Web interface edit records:
+ + + + +
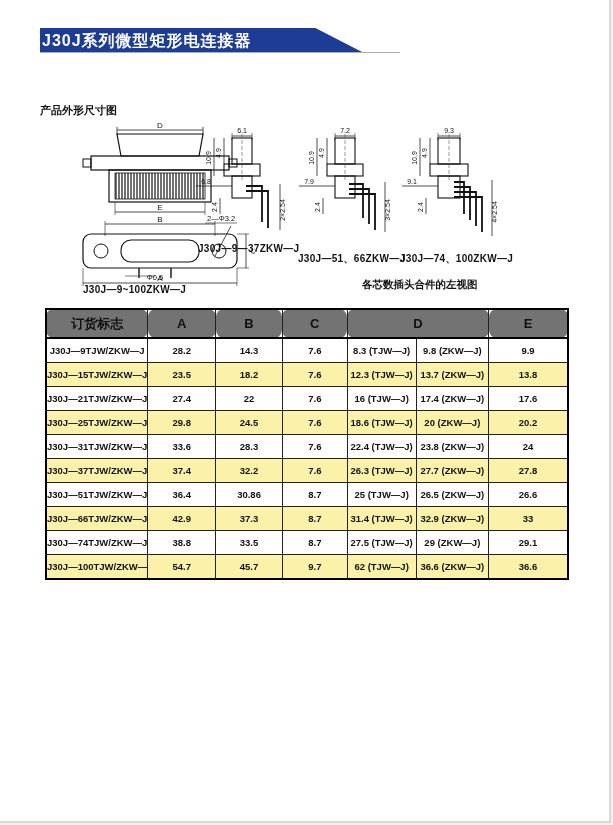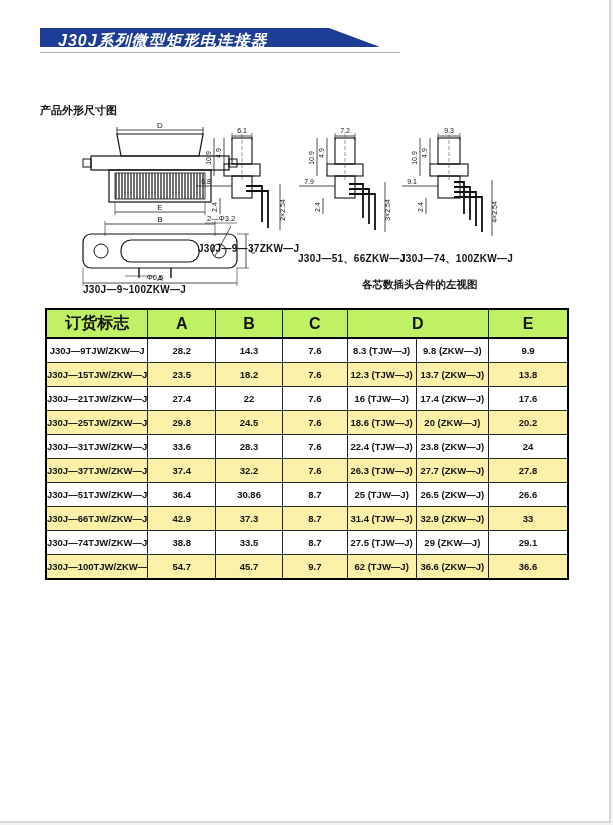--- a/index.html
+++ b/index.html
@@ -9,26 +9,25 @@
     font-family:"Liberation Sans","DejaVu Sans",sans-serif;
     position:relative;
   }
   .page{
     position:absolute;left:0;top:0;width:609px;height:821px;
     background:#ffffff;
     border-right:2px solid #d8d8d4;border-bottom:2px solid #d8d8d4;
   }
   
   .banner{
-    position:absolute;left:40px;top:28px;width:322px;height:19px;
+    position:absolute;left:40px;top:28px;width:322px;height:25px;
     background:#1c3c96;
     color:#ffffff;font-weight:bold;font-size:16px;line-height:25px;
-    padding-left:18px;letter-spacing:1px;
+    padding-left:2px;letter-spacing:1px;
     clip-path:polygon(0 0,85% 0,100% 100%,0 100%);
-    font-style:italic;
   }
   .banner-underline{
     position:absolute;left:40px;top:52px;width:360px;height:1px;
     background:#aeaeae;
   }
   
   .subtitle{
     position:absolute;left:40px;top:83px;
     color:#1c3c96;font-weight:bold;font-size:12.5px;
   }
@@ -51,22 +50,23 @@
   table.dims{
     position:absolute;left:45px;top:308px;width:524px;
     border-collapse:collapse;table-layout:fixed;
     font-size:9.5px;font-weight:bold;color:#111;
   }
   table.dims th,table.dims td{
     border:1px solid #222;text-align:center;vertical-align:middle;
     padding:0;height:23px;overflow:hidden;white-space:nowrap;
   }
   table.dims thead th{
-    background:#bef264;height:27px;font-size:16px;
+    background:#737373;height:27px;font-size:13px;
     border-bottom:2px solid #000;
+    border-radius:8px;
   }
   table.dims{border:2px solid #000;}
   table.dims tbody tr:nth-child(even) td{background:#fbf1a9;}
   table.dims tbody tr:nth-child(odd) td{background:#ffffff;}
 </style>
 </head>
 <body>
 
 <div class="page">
+ + + + +
The answer should be a single number: how many lines in the records contain "dims".

6